In comparison to equities as measured by the S&P500, the US Investment Grade fixed income index (which represents the US bond market) only experienced one five percent drawdown in a one-month period once since 2002, during the 2008 financial crisis.
Frequency of volatility in the S&P 500
Number of times in a year each index has seen a 5% or more draw down event within a 1 month period.
Putting volatility in perspective from 2008 to now
It can be scary and almost seem counterintuitive to be told to hold on while you’re experiencing a loss. But with investing, it’s your best course of action.
Despite the short-term volatility stocks may experience, they help a portfolio appreciate in value over the long term. If an investor can stomach the short-term gyrations, there are significant rewards for long-term investors. From the March 2009 bottom of the financial crisis to March 16th, 2020, the S&P 500 experienced a total return of 344%, or 14.5% a year in US dollar terms.1
However, the path to achieving those returns wasn’t always smooth, as there were 25 drawdowns of 5% or more during that same time period from March 2009 to March 2020. Those represented 25 different opportunities for an investor to get nervous and question their long-term investing strategy.
The table below was published in an article by Ben Carlson, who took every month since 1926 in which the S&P 500 had a monthly return of about -8% to -9%, and then calculated the returns after each such month. Much like severe weather, volatility can seem very scary in the moment, but once the storm passes we are normally treated to sunny skies.
No two people are alike and everyone has varying degrees of “risk tolerance”, a fancy phrase for the amount of volatility (short-term ups and downs) with which an investor is comfortable. Consider the weather metaphor: some people live for chasing down the most intense tornadoes while some aren’t even able to tolerate a mild thunderstorm.

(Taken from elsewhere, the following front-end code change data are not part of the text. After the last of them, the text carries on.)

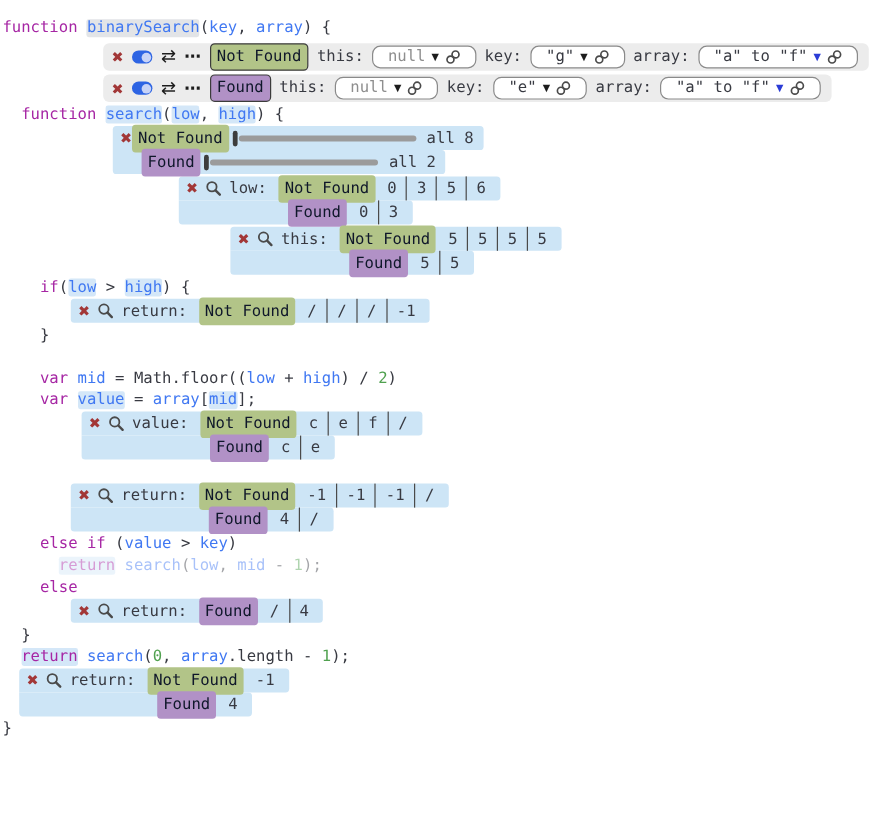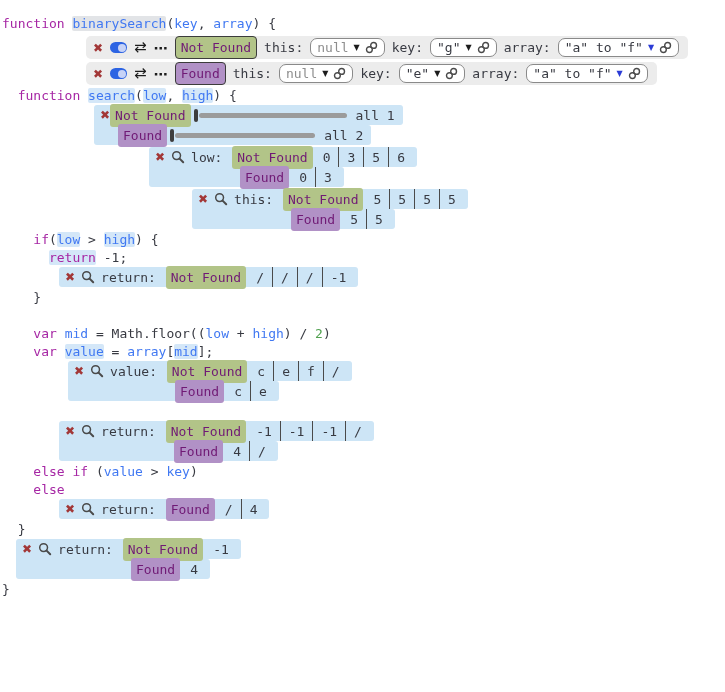--- a/index.html
+++ b/index.html
@@ -32,7 +32,7 @@
     border-radius:50%;background:var(--toggle_knob)}
   .icon-swap{font-family:"DejaVu Sans",sans-serif;font-size:15px;color:#1c1c1c;line-height:1}
   .icon-more{font-family:"DejaVu Sans",sans-serif;font-weight:bold;font-size:14px;color:#1c1c1c;line-height:1}
-  .badge{padding:2px 5px;border-radius:3px;line-height:19px;color:#701a75;white-space:pre;align-self:center}
+  .badge{padding:2px 5px;border-radius:3px;line-height:19px;color:#0f172a;white-space:pre;align-self:center}
   .badge.green{background:var(--badge_green)}
   .badge.purple{background:var(--badge_purple)}
   .badge.bordered{border:1px solid var(--border_dark);border-radius:4px;line-height:17px}

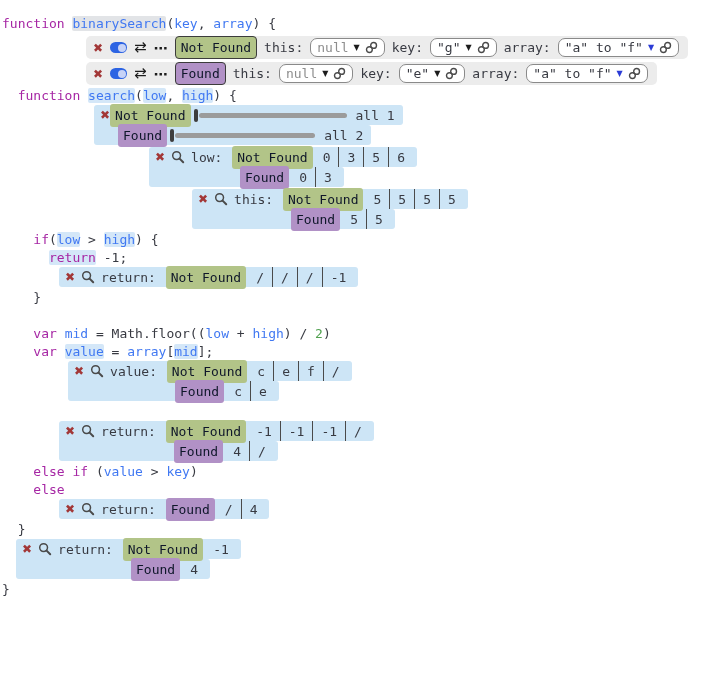--- a/index.html
+++ b/index.html
@@ -38,7 +38,7 @@
   .badge.bordered{border:1px solid var(--border_dark);border-radius:4px;line-height:17px}
   .cfg-label{color:var(--plain)}
   .dropdown{display:inline-flex;align-items:center;gap:5px;background:#fff;
-    border:1px solid var(--dropdown_border);border-radius:7px;padding:0 6px;height:19px;cursor:pointer}
+    border:1px solid var(--dropdown_border);border-radius:7px;padding:0 12px;height:19px;cursor:pointer}
   .muted{color:var(--muted)}
   .arrow{font-size:8px;line-height:1;font-family:"DejaVu Sans",sans-serif;color:#1c1c1c}
   .arrow.blue{color:var(--arrow_blue)}

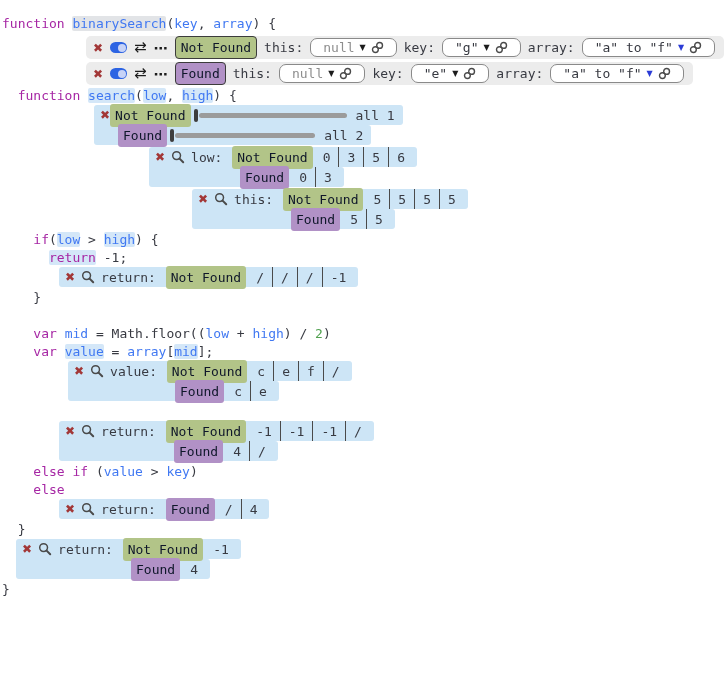--- a/index.html
+++ b/index.html
@@ -157,7 +157,7 @@
           <span class="slider-thumb"></span>
           <span class="slider-track" style="width: 148px;"></span>
         </span>
-        <span class="slider-label">all 1</span>
+        <span class="slider-label">all 8</span>
       </div>
       <div class="probe-row r2">
         <span class="spacer" style="width: 24px;"></span>

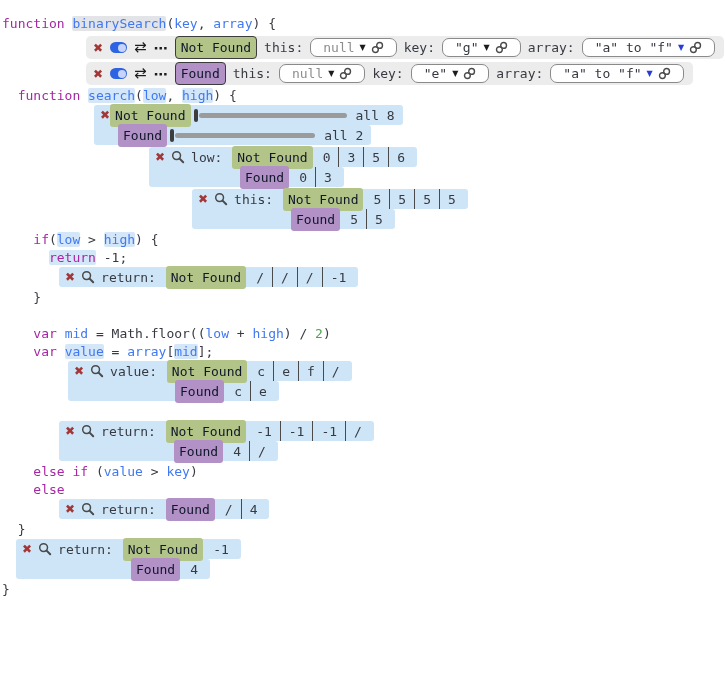--- a/index.html
+++ b/index.html
@@ -228,7 +228,6 @@
       </div>
     </div>
     <div class="code-line"><span class="tok-pl">    </span><span class="tok-kw">if</span><span class="tok-pl">(</span><span class="tok-hlb">low</span><span class="tok-pl"> &gt; </span><span class="tok-hlb">high</span><span class="tok-pl">) {</span></div>
-    <div class="code-line"><span class="tok-pl">      </span><span class="tok-ret">return</span><span class="tok-pl"> -1;</span></div>
     <div class="probe" style="margin-left: 57px;">
       <div class="probe-row single">
         <span class="probe-head">

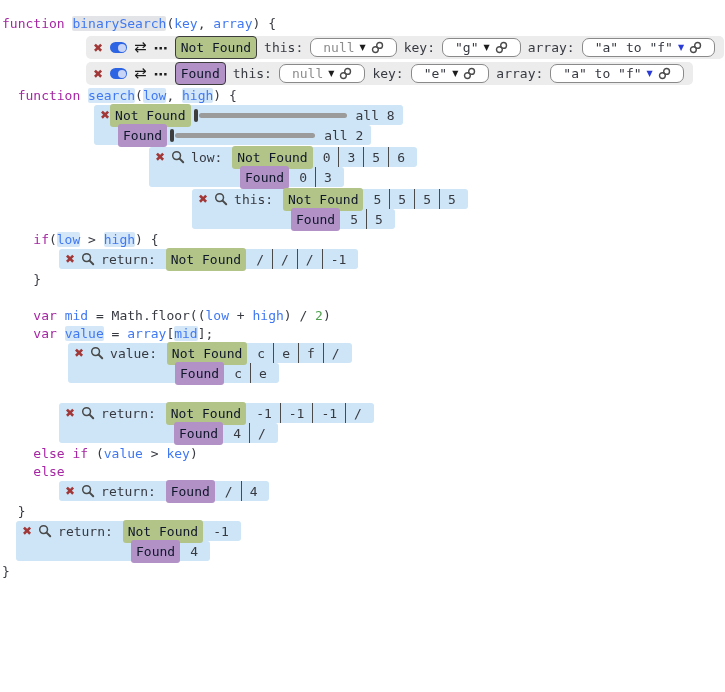--- a/index.html
+++ b/index.html
@@ -313,6 +313,7 @@
       </div>
     </div>
     <div class="code-line"><span class="tok-pl">    </span><span class="tok-kw">else</span><span class="tok-pl"> </span><span class="tok-kw">if</span><span class="tok-pl"> (</span><span class="tok-id">value</span><span class="tok-pl"> &gt; </span><span class="tok-id">key</span><span class="tok-pl">)</span></div>
+    <div class="code-line dim"><span class="tok-pl">      </span><span class="tok-ret">return</span><span class="tok-pl"> </span><span class="tok-id">search</span><span class="tok-pl">(</span><span class="tok-id">low</span><span class="tok-pl">, </span><span class="tok-id">mid</span><span class="tok-pl"> - </span><span class="tok-num">1</span><span class="tok-pl">);</span></div>
     <div class="code-line"><span class="tok-pl">    </span><span class="tok-kw">else</span></div>
     <div class="probe" style="margin-left: 57px;">
       <div class="probe-row single">

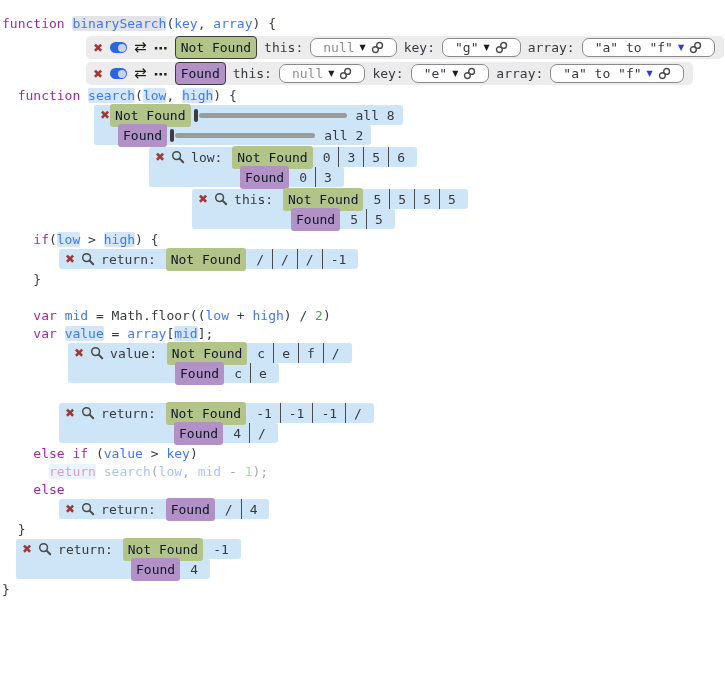--- a/index.html
+++ b/index.html
@@ -335,6 +335,7 @@
       </div>
     </div>
     <div class="code-line"><span class="tok-pl">  }</span></div>
+    <div class="code-line"><span class="tok-pl">  </span><span class="tok-ret">return</span><span class="tok-pl"> </span><span class="tok-id">search</span><span class="tok-pl">(</span><span class="tok-num">0</span><span class="tok-pl">, </span><span class="tok-id">array</span><span class="tok-pl">.length - </span><span class="tok-num">1</span><span class="tok-pl">);</span></div>
     <div class="probe" style="margin-left: 14px;">
       <div class="probe-row r1">
         <span class="probe-head">

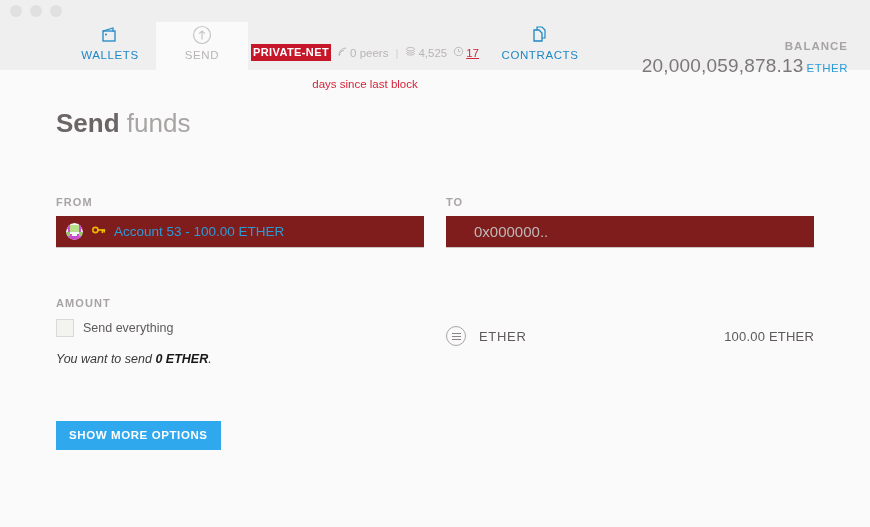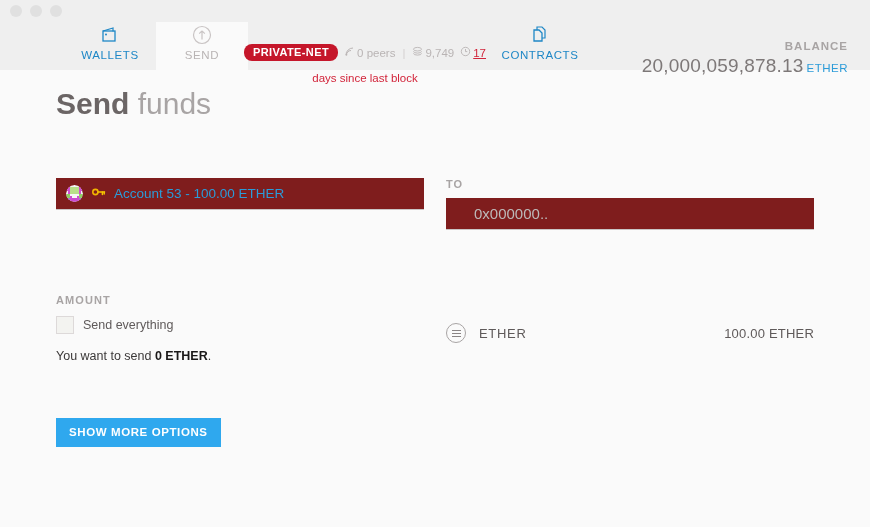--- a/index.html
+++ b/index.html
@@ -53,7 +53,7 @@
   }
   .netbadge {
     background: #c5162a; color: #fff; font-size: 11px; font-weight: bold;
-    padding: 2px 9px 3px; letter-spacing: .4px; line-height: 1.1; border-radius: 8px;
+    padding: 2px 2px 3px; letter-spacing: .4px; line-height: 1.1;
   }
   .stat { display: inline-flex; align-items: center; gap: 2px; color: #b9b4b4; }
   .stat.red { color: #d2243a; }

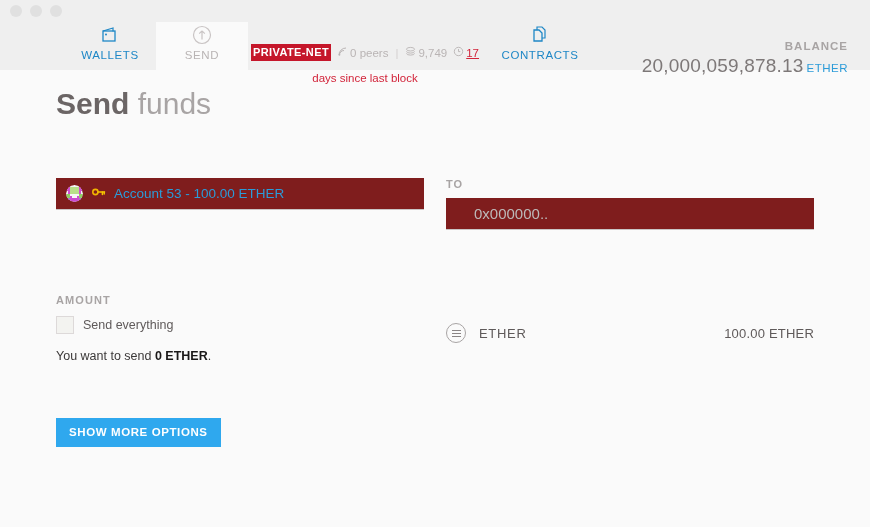--- a/index.html
+++ b/index.html
@@ -203,7 +203,7 @@
               <path d="M1.5 7.3 A4 1.8 0 0 0 9.5 7.3" fill="none" stroke="#b9b4b4" stroke-width="0.9"></path>
             </svg>
           </span>
-          <span class="val">9,749</span>
+          <span class="val">4,525</span>
         </span>
         <span class="stat red">
           <span>

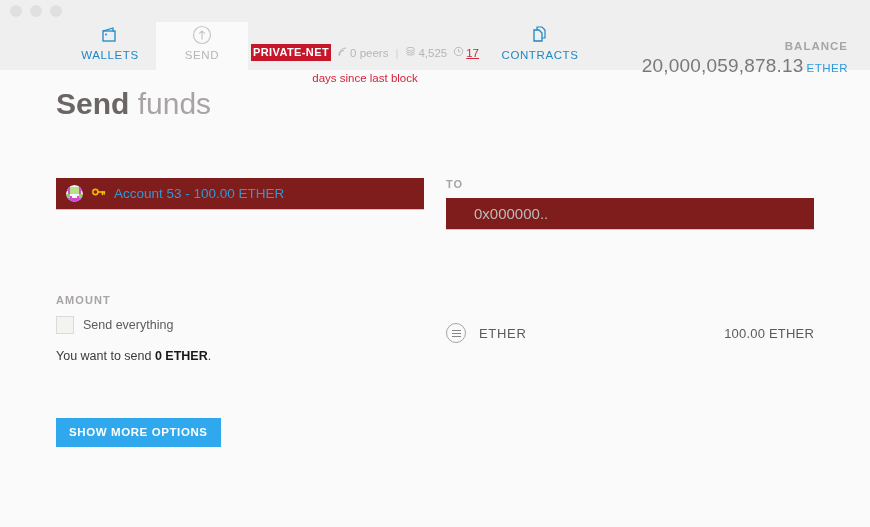--- a/index.html
+++ b/index.html
@@ -59,7 +59,7 @@
   .stat.red { color: #d2243a; }
   .stat.red .val { text-decoration: underline; }
   .sep { color: #d5d1d1; margin: 0 1px; }
-  .status-row2 { font-size: 11.5px; color: #d2243a; margin-top: 11px; }
+  .status-row2 { font-size: 11.5px; color: #d2243a; margin-top: 17px; }
 
   
   .balance { position: absolute; right: 22px; top: 18px; text-align: right; }

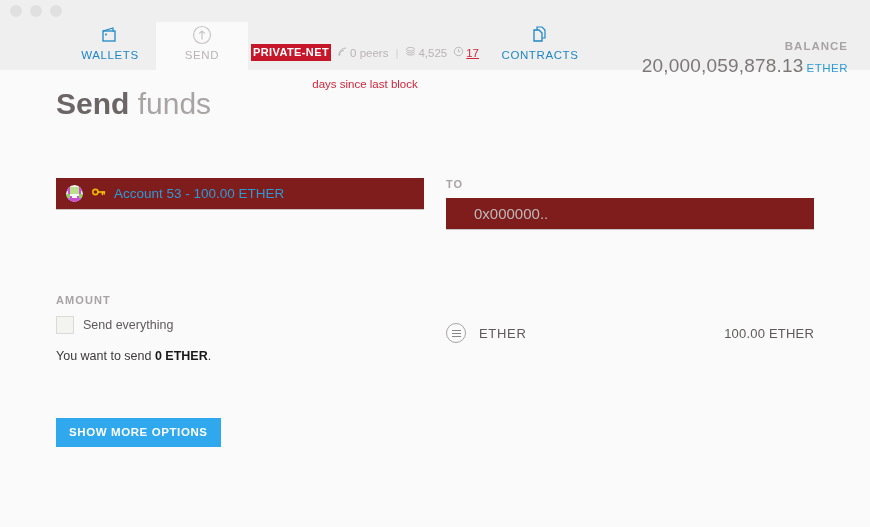--- a/index.html
+++ b/index.html
@@ -72,7 +72,7 @@
 
   
   .main { position: relative; padding: 0 56px; }
-  .page-title { margin-top: 17px; font-size: 30px; font-weight: normal; }
+  .page-title { margin-top: 38px; font-size: 26px; font-weight: normal; }
   .page-title .b { color: #6b6565; font-weight: bold; }
   .page-title .l { color: #a8a4a4; font-weight: 300; }
 

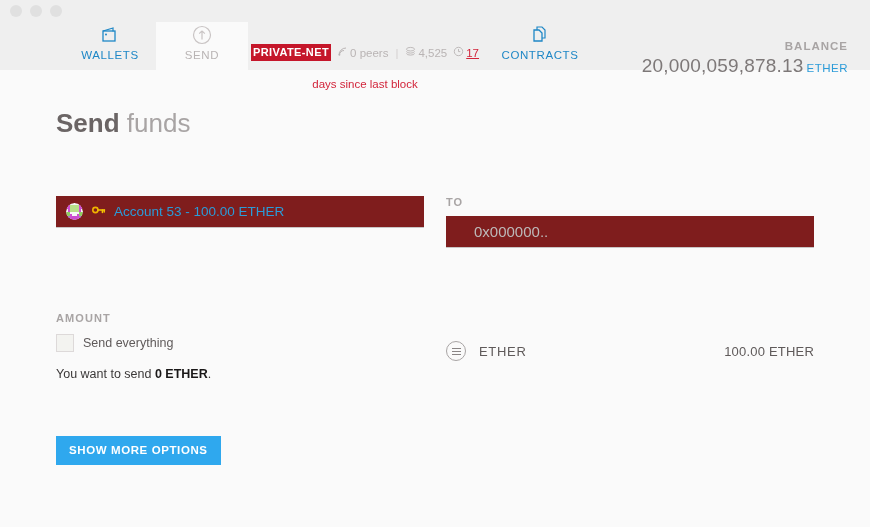--- a/index.html
+++ b/index.html
@@ -234,6 +234,7 @@
 
     <div class="row" style="margin-top:57px;">
       <div class="col">
+        <div class="field-label">FROM</div>
         <div class="input-box from-box">
           <span class="identicon">
             <svg width="17" height="17" viewBox="0 0 8 8">

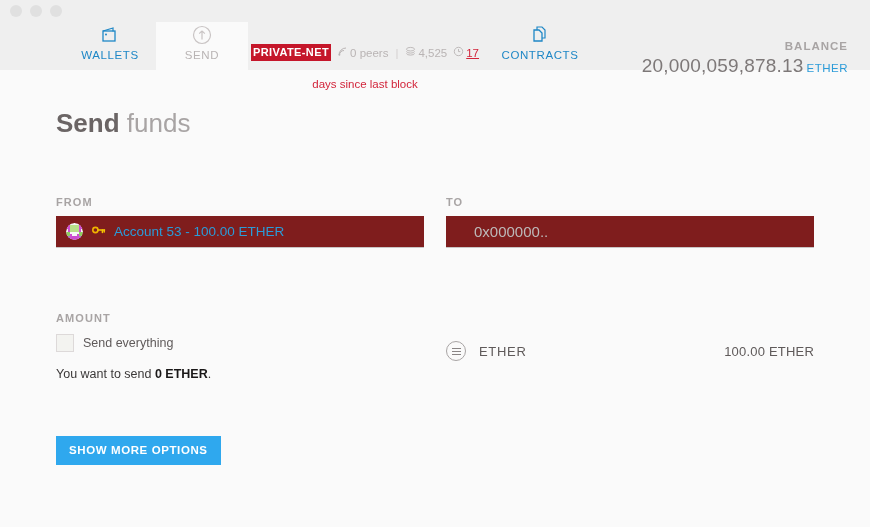--- a/index.html
+++ b/index.html
@@ -283,7 +283,7 @@
       </div>
     </div>
 
-    <div class="row" style="margin-top:64px;">
+    <div class="row" style="margin-top:49px;">
       <div class="col">
         <div class="field-label">AMOUNT</div>
         <div class="check-row">

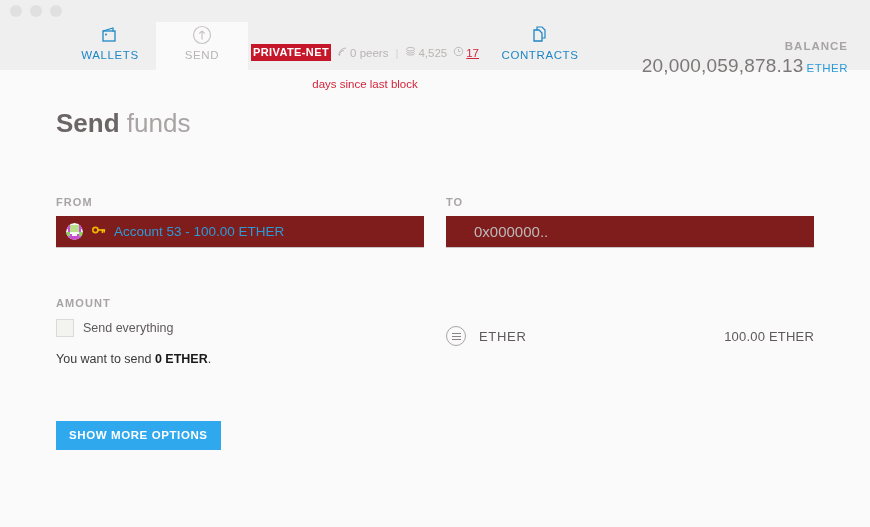--- a/index.html
+++ b/index.html
@@ -108,7 +108,7 @@
   }
   .check-label { font-size: 12.5px; color: #5f5a5a; }
 
-  .summary { margin-top: 15px; font-size: 12.5px; color: #3b3838; }
+  .summary { margin-top: 15px; font-size: 12.5px; color: #3b3838; font-style: italic; }
   .summary b { font-weight: bold; color: #1a1818; }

The same applies to investing. Some people are fine with lots of volatility and others prefer much less, and their long-term plans should reflect those differences. Volatility is not a reason to deviate from a long-term plan. If your plan made sense 6 months ago, and there have been no changes to your financial situation and goals, the plan remains appropriate even when we encounter more volatility.
A balanced portfolio is key to investment success
Many investors try to time the market and/or pick individual stocks, but neither of these activities are the primary drivers of a portfolio’s risk and return. Asset allocation is the single most important factor in the investment process.
Asset allocation refers to how a portfolio is apportioned among the main investment types of cash, fixed income, and equities. The overall goal is to create a portfolio that allows one to reach their financial goals and withstand short-term volatility.
For example, the CompassTM Balanced Portfolio is a split of roughly 45% fixed income and 55% equities. As shown in the table below, volatility was still present in the Compass Balanced Portfolio’s returns but in much lesser amounts than in the S&P 500 or an all-equity portfolio.
Frequency of volatility in Compass Balanced A
Nobody can predict with certainty the short-term direction of the stock market. Interest rates will rise and fall, stocks and bonds will appreciate and depreciate in value. Trying to predict and time the exact peaks and troughs of these events is a poor strategy that rarely rewards an investor.
Time in the markets is more important than trying to time the markets. Diversifying a portfolio and investing within an appropriate risk tolerance is the best course of action to achieve one’s financial goals. While perhaps less thrilling, this approach not only lends itself to long-term success, it also ensures a better night's sleep.